Michigan Uber driver accused of anti-Semitism dropped from company

Uber was investigating the incident between the driver, Artur Zawada, and a student, Jake Croman.

Uber (photo credit: REUTERS)
Uber
(photo credit: REUTERS)
An Uber driver accused by a Jewish University of Michigan student of making anti-Semitic remarks, precipitating a profanity-laced tirade by the student, has been dropped from the company.
Uber told the student publication, the Michigan Review, this week that it was investigating the incident between the driver, Artur Zawada, and the student, Jake Croman.
A video of Croman screaming a torrent of profanities at Zawada has gone viral since it was posted on March 23, three days after the incident. Croman said he was responding to anti-Semitic remarks.

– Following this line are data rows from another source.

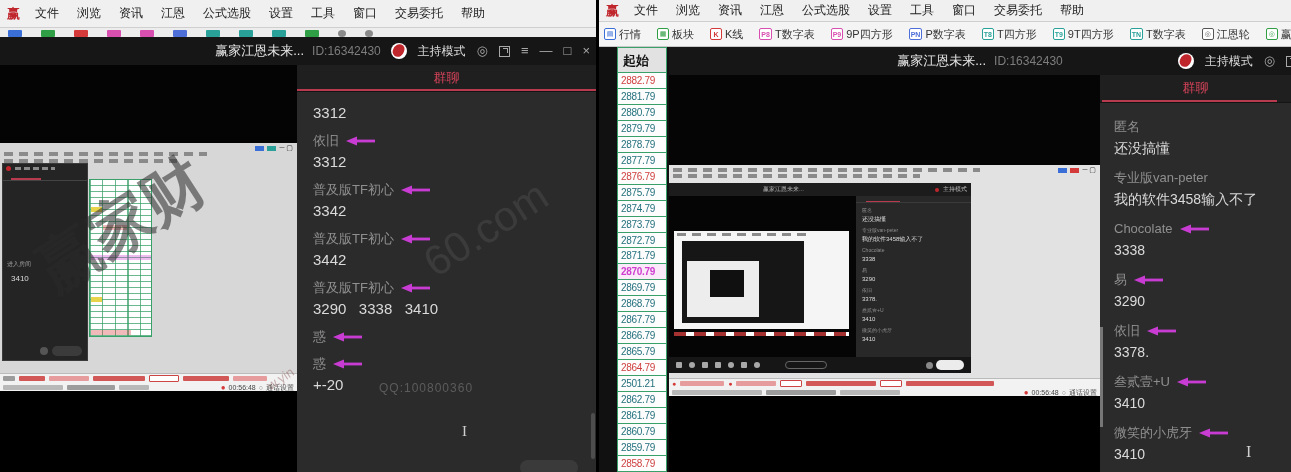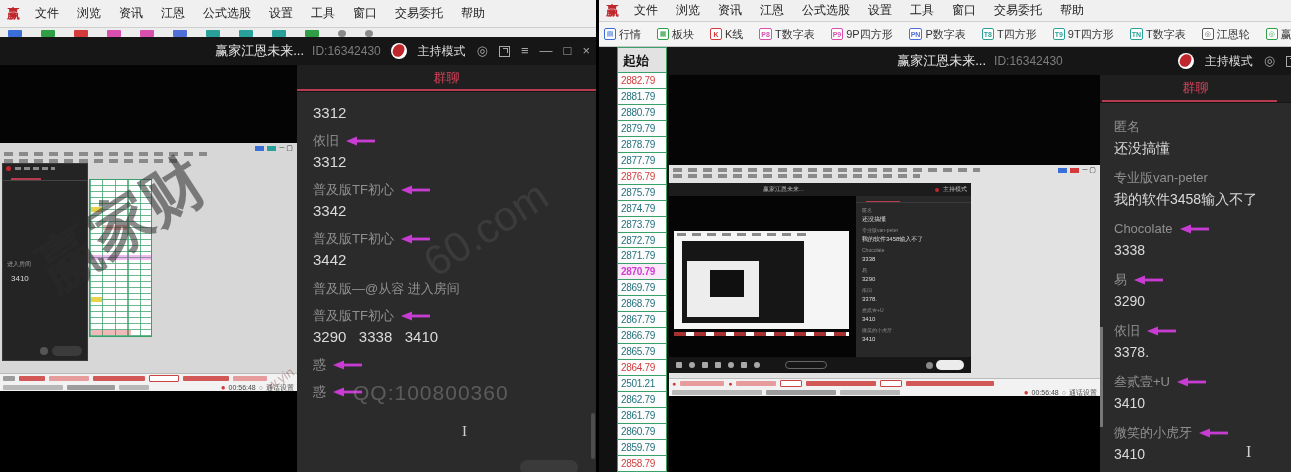"普及版—@从容 进入房间" div.msg { html: <div> <div>普及版—@从容 进入房间</div> </div> -> none }
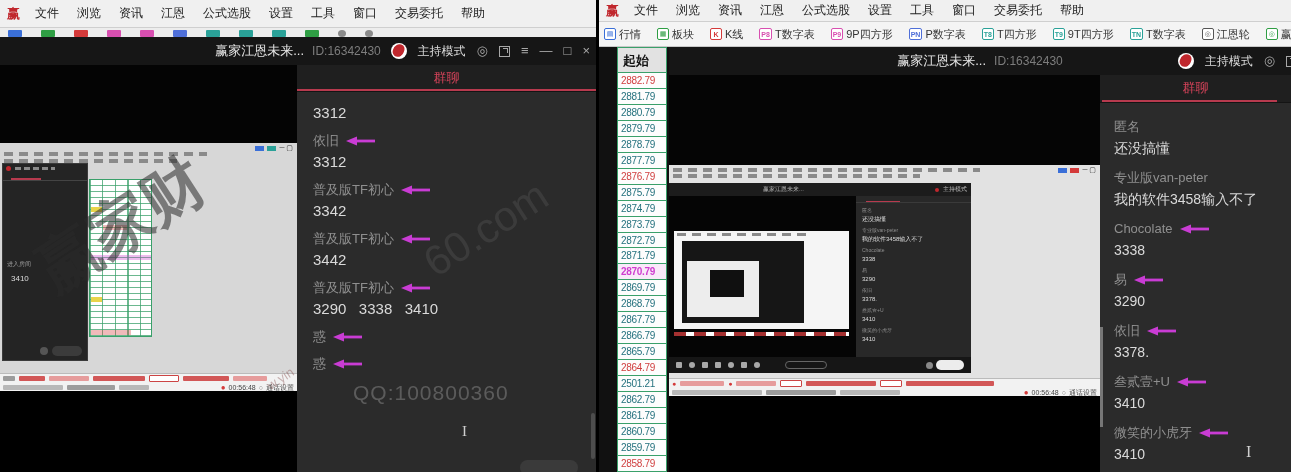"+-20" div.val { html: none -> <div>+-20</div> }
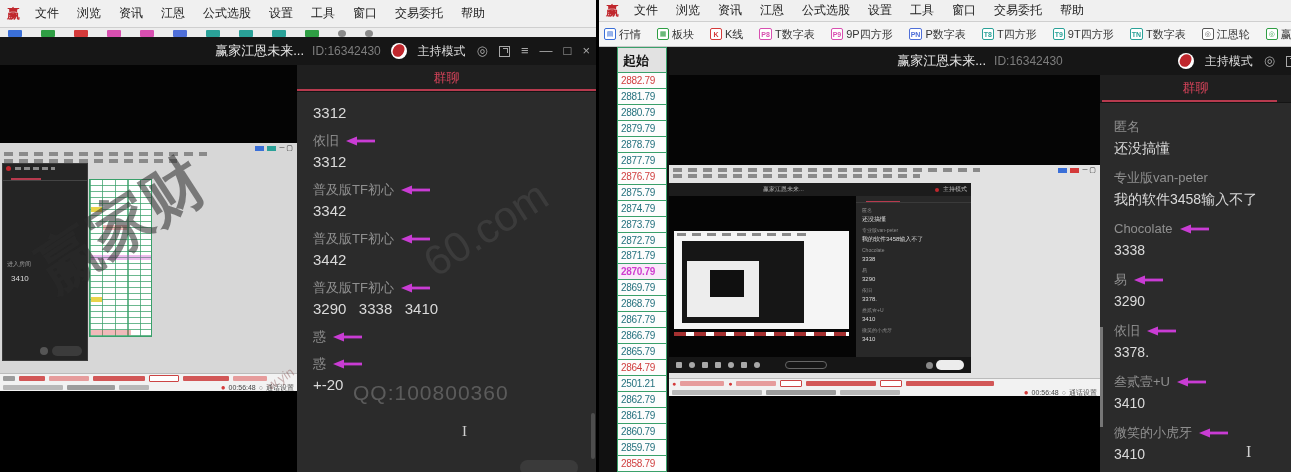"QQ:100800360" .wm-qq { font-size: 21px -> 12px; left: 56px -> 82px }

Zawada told the Review in an interview Monday evening that he did nothing wrong. He denies the charges of anti-Semitism.
Croman is being investigated by school administrators and his fraternity over the incident.
Zawada filed a complaint with the Ann Arbor Police Department. He told Tab Michigan that Croman’s rant was unprovoked and came after he told Croman that he would not drive him because of three previous bad experiences with the student.
An immigrant from Poland, Zawada has been in the United States for 30 years. He told the Review that he has no reason to be anti-Semitic.
“Half the Jewish people who founded Israel were Polish citizens,” he said. “I have Jewish friends. I have professors I know at the University of Michigan who are Jewish. I worked for my boss and he was Jewish.”
Croman is the son of multimillionaire New York real estate developer Steven Croman, who is being investigated by the New York State attorney general for allegedly using illegal tactics to pressure rent-stabilized tenants into vacating their apartments, according to the New York Daily News.